Lontana dai personaggi a cui in gioventù prestarono il volto Dakota Fanning o Abigail Breslin, la ragazzina di sei anni incarnata da Brooklynn Prince si presenta fin da subito come portatrice di un doppio modello, intrecciante le emulazioni del comportamento fuorviato della madre e l’innocenza tipica dell’età che spesso si dimentica di avere. Certo, i più accorti ribatteranno che il candore e la purezza da sempre caratterizzano la rappresentazione dei bambini al cinema: in questo caso, però, l’ineludibile ingenuità si fonde con la sconsideratezza di una maturità mancata, teoricamente non richiesta ma tristemente necessaria. Se in molte famiglie disfunzionali on screen la madre auto-distruttiva viene infatti accompagnata da una prole che tenta di equilibrarla, Moonee non aiuta e non si sostituisce al genitore, rimanendo intrinsecamente quella che anagraficamente è. Rompendo anche con le regole dei ritratti famigliari più drammatici, Baker mostra pertanto due personaggi caratterialmente intercambiabili, minando non solo la gerarchia famigliare, ma anche quel rovesciamento tragico e consolatorio che spesso ricorre nelle rappresentazioni disfunzionali. Sotto questa luce, ecco che il lungometraggio si muove tra innocenza e perversione, dolcezza e sfacciataggine, seguendo con costanza l’adulta-bambina e la bambina-che-adulta-non-è.

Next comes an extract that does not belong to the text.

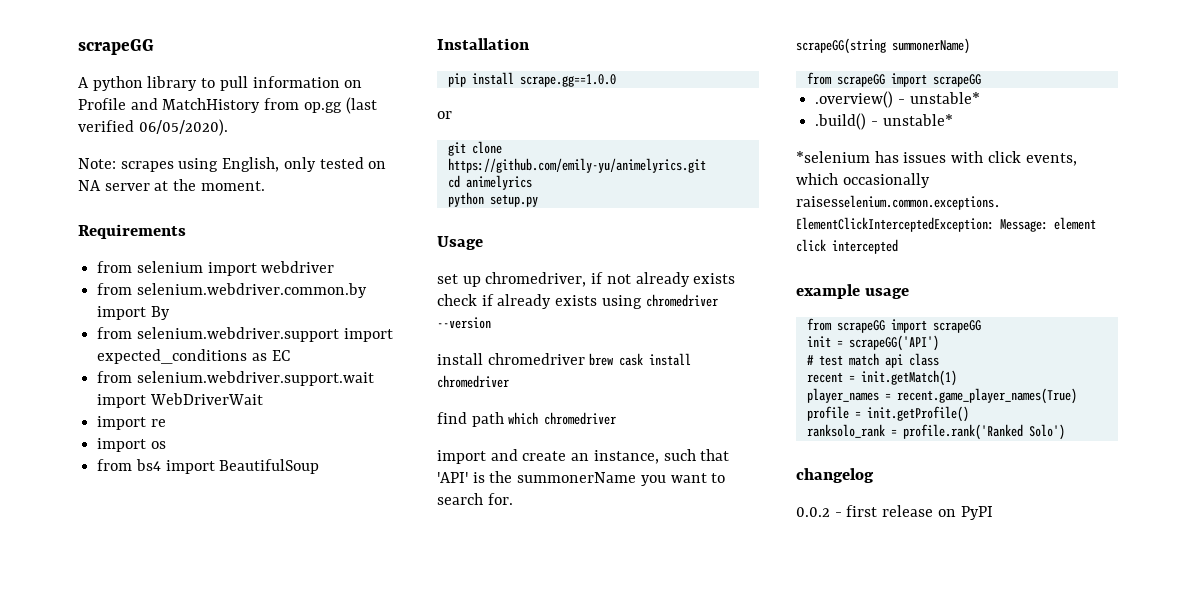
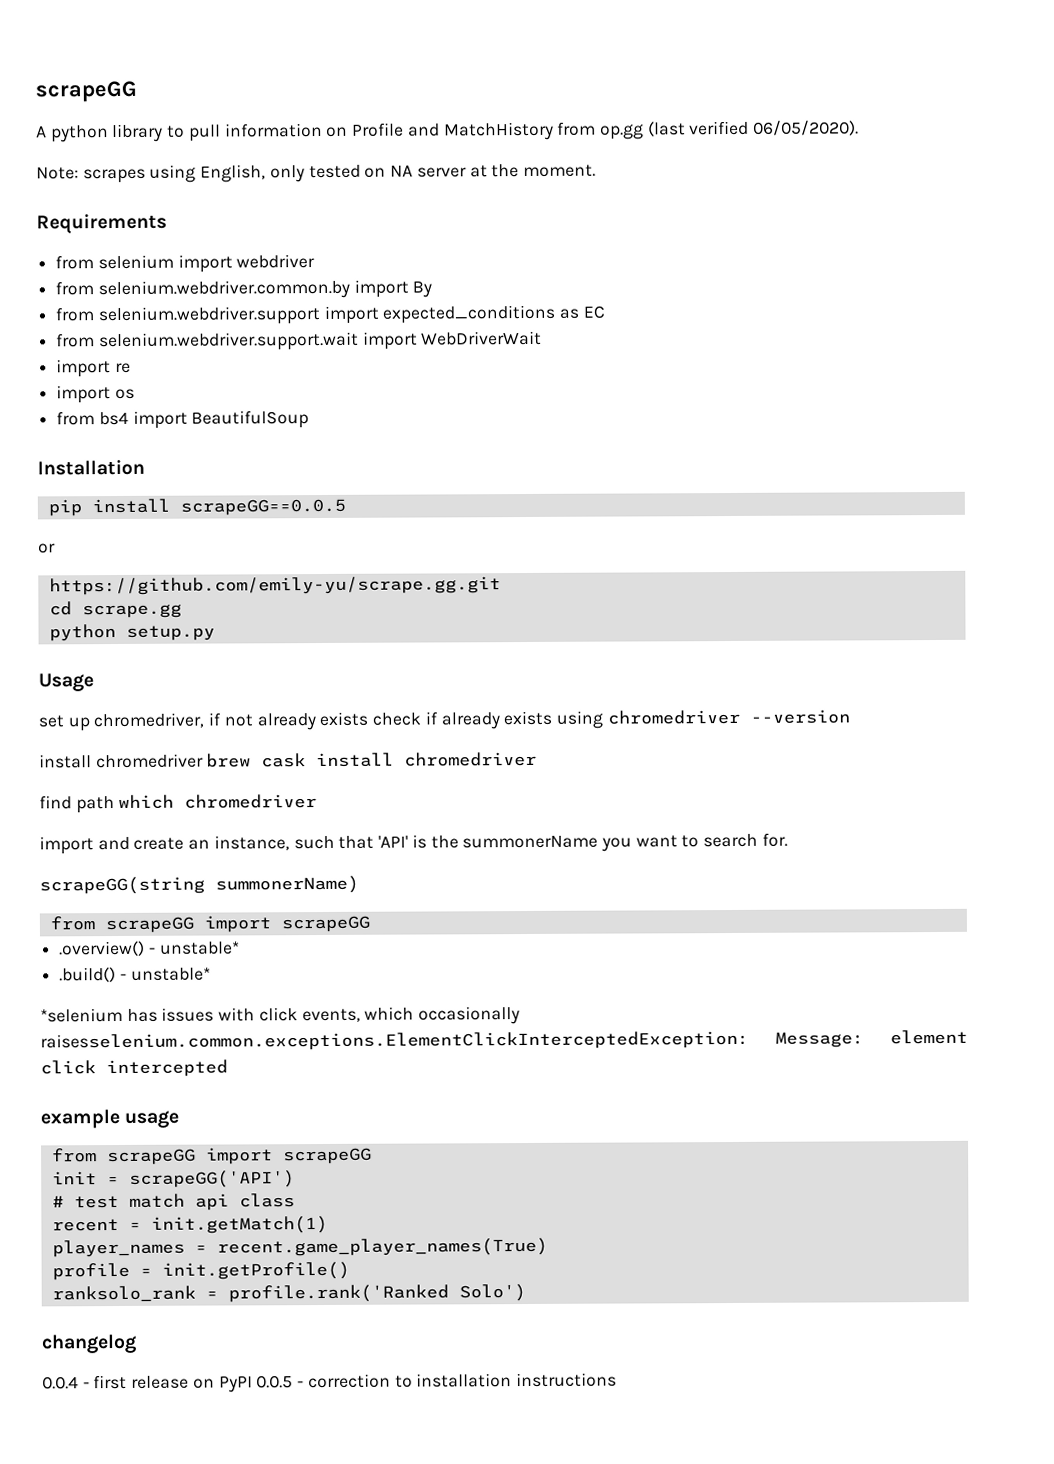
[519,74,616,87] scrape.gg==1.0.0 -> [179,498,346,516] scrapeGG==0.0.5
[447,141,502,156] [447,158,706,173] git clone https://github.com/emily-yu/animelyrics.git -> [48,576,501,596] https://github.com/emily-yu/scrape.gg.git
[465,175,532,190] animelyrics -> [81,603,182,619] scrape.gg
[796,507,830,517] 0.0.2 -> [42,1376,79,1390] 0.0.4
(993, 513) none -> [256,1372,617,1389] 0.0.5 - correction to installation instructions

In un crescendo emotivo che con forza mette in scena questa ambivalenza, The Florida Project rompe con il ritratto hollywoodiano della famiglia borghese, ripensando poi più nel profondo la rappresentazione dell’infanzia nel cinema tout court. Ricco di felliniane figure che si succedono accanto alle protagoniste, il lungometraggio di Sean Baker diventa dunque specchio di una realtà scomoda e non rincuorante che però, almeno per una volta, appare veritiera.